[Edit difference data]
···

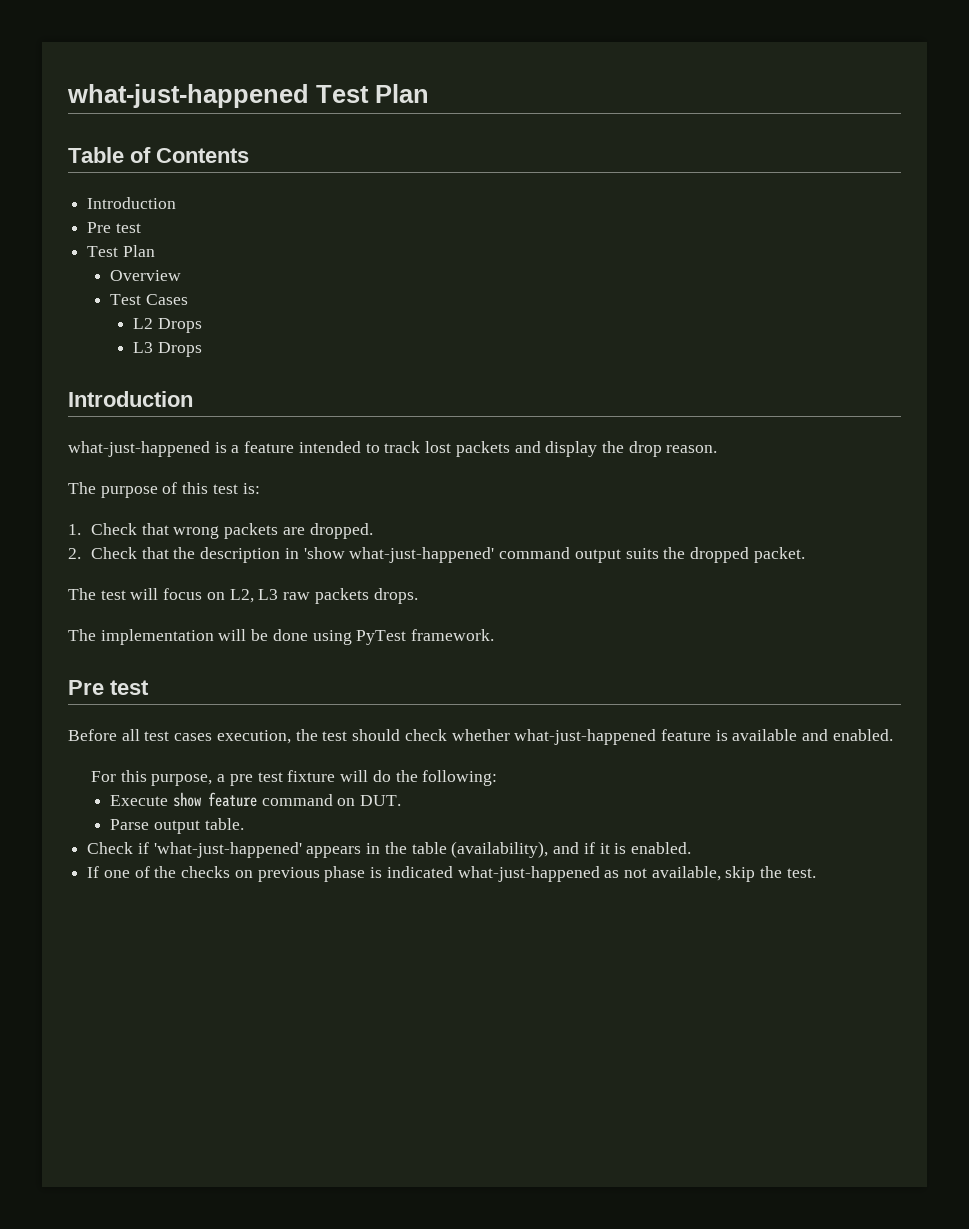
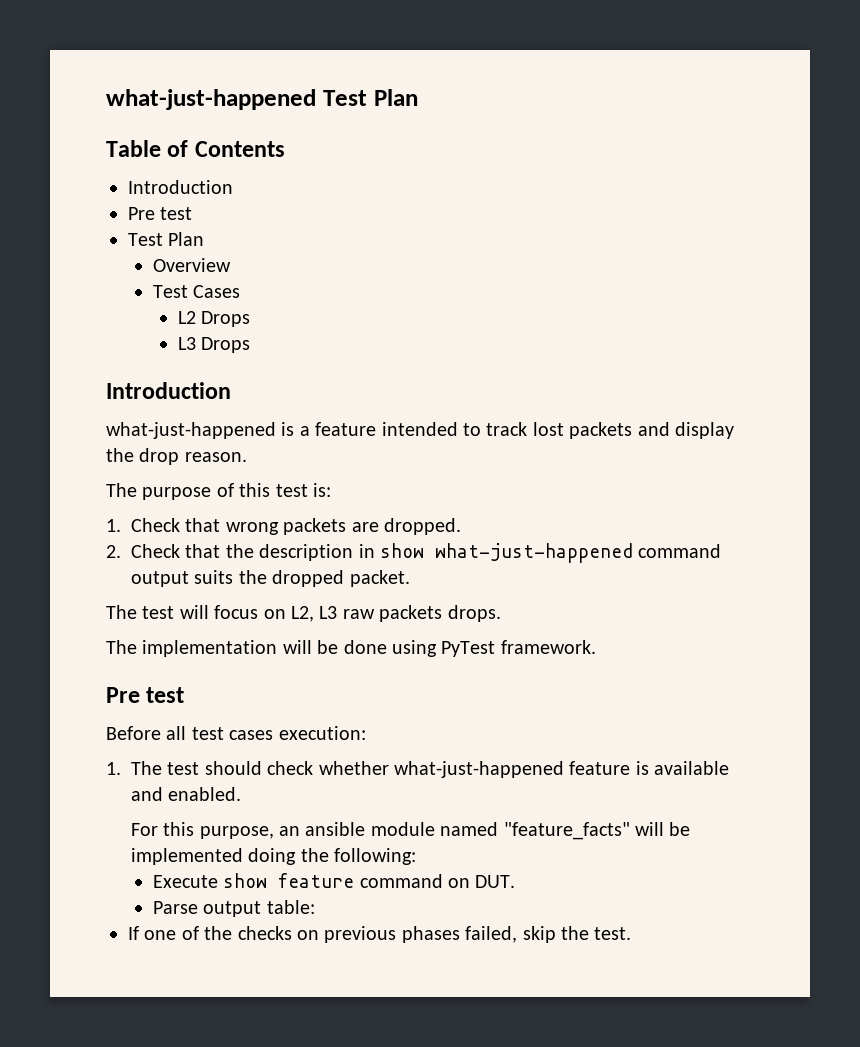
- 2. Check that the description in 'show what-just-happened' command output suits the dropped packet.
+ 2. Check that the description in show what-just-happened command output suits the dropped packet.
- Before all test cases execution, the test should check whether what-just-happened feature is available and enabled.
+ Before all test cases execution:
+ 1. The test should check whether what-just-happened feature is available and enabled.
- For this purpose, a pre test fixture will do the following:
+ For this purpose, an ansible module named "feature_facts" will be implemented doing the following:
- Parse output table.
- Check if 'what-just-happened' appears in the table (availability), and if it is enabled.
+ Parse output table:
- If one of the checks on previous phase is indicated what-just-happened as not available, skip the test.
+ If one of the checks on previous phases failed, skip the test.

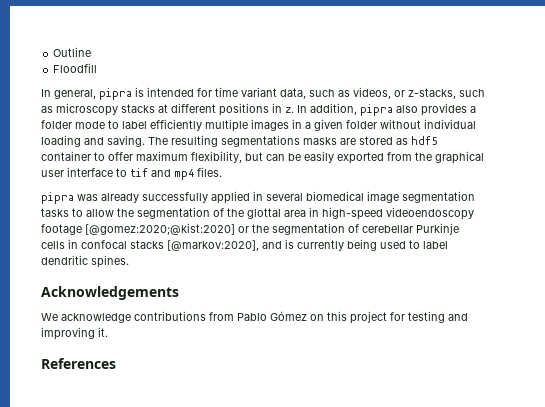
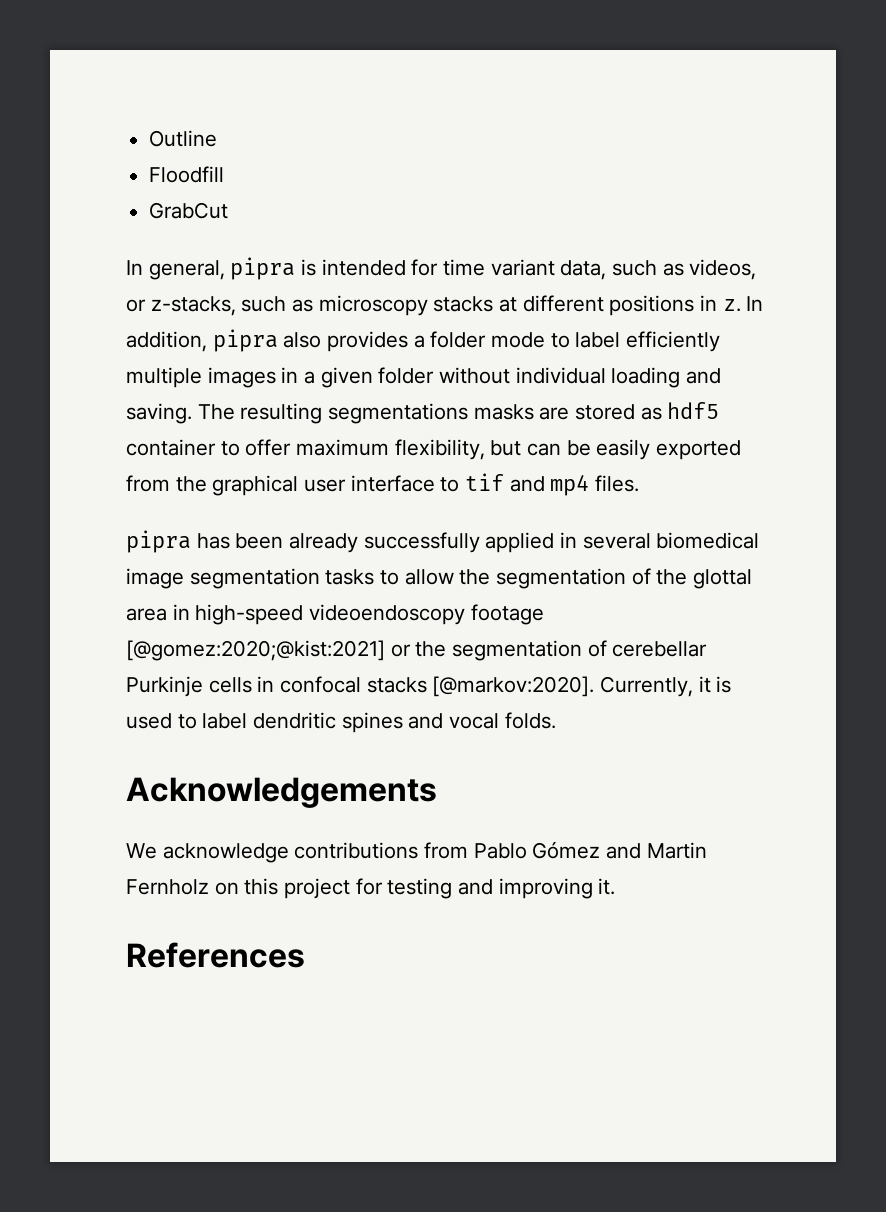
+ GrabCut
- pipra was already successfully applied in several biomedical image segmentation tasks to allow the segmentation of the glottal area in high-speed videoendoscopy footage [@gomez:2020;@kist:2020] or the segmentation of cerebellar Purkinje cells in confocal stacks [@markov:2020], and is currently being used to label dendritic spines.
+ pipra has been already successfully applied in several biomedical image segmentation tasks to allow the segmentation of the glottal area in high-speed videoendoscopy footage [@gomez:2020;@kist:2021] or the segmentation of cerebellar Purkinje cells in confocal stacks [@markov:2020]. Currently, it is used to label dendritic spines and vocal folds.
- We acknowledge contributions from Pablo Gómez on this project for testing and improving it.
+ We acknowledge contributions from Pablo Gómez and Martin Fernholz on this project for testing and improving it.

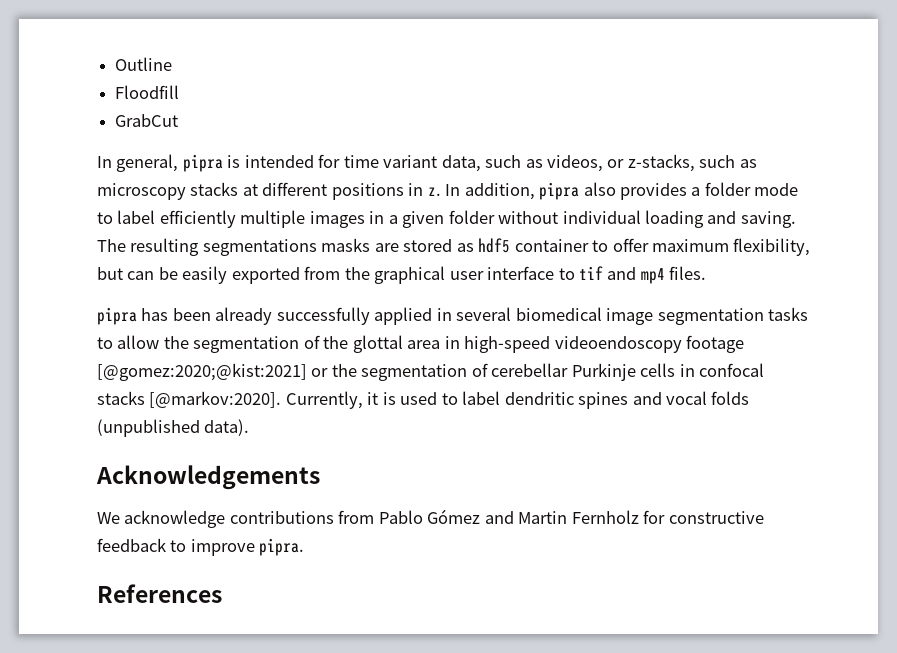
- Currently, it is used to label dendritic spines and vocal folds.
+ Currently, it is used to label dendritic spines and vocal folds (unpublished data).
- We acknowledge contributions from Pablo Gómez and Martin Fernholz on this project for testing and improving it.
+ We acknowledge contributions from Pablo Gómez and Martin Fernholz for constructive feedback to improve pipra.

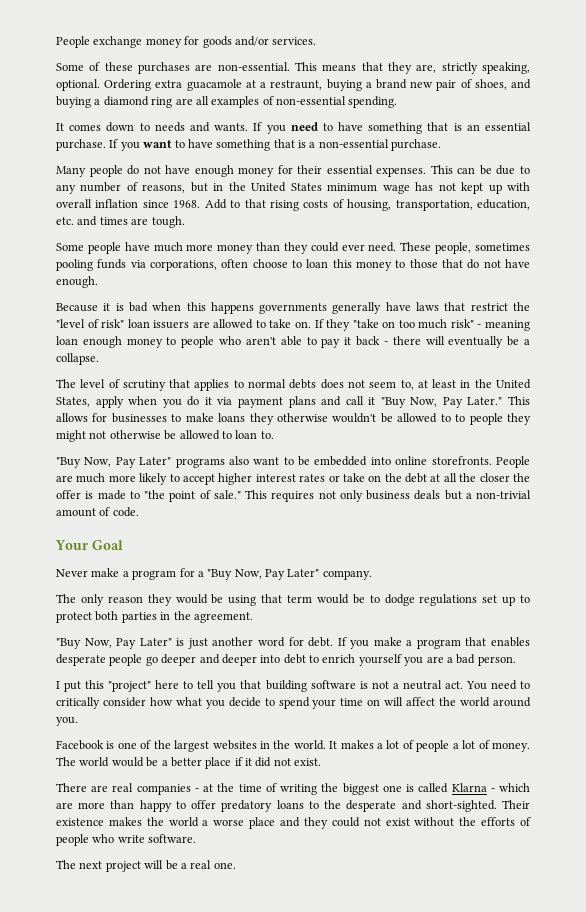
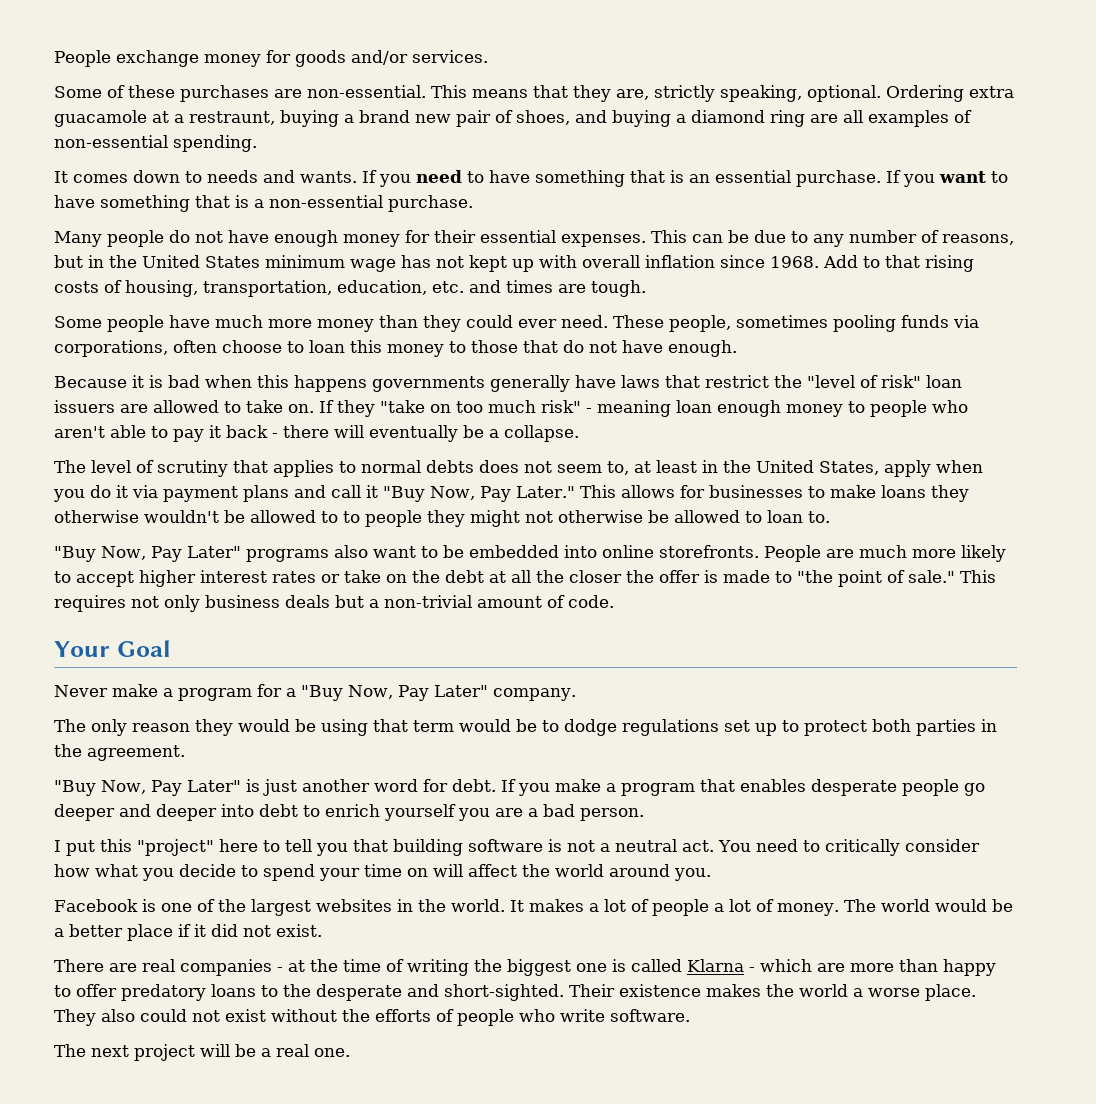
- Their existence makes the world a worse place and they could not exist without the efforts of people who write software.
+ Their existence makes the world a worse place. They also could not exist without the efforts of people who write software.

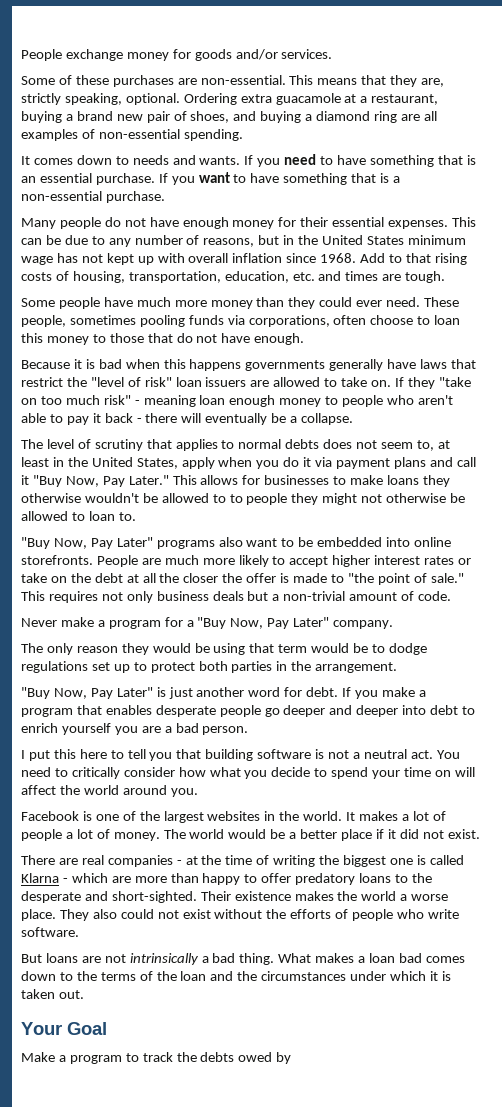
- Ordering extra guacamole at a restraunt, buying a brand new pair of shoes, and buying a diamond ring are all examples of non-essential spending.
+ Ordering extra guacamole at a restaurant, buying a brand new pair of shoes, and buying a diamond ring are all examples of non-essential spending.
- Your Goal
- The only reason they would be using that term would be to dodge regulations set up to protect both parties in the agreement.
+ The only reason they would be using that term would be to dodge regulations set up to protect both parties in the arrangement.
- I put this "project" here to tell you that building software is not a neutral act.
+ I put this here to tell you that building software is not a neutral act.
- The next project will be a real one.
+ But loans are not intrinsically a bad thing. What makes a loan bad comes down to the terms of the loan and the circumstances under which it is taken out.
+ Your Goal
+ Make a program to track the debts owed by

···

» **Activity**:
Give solely the number of lines in the data that contain the string "command".

» **Solution for this task**:
2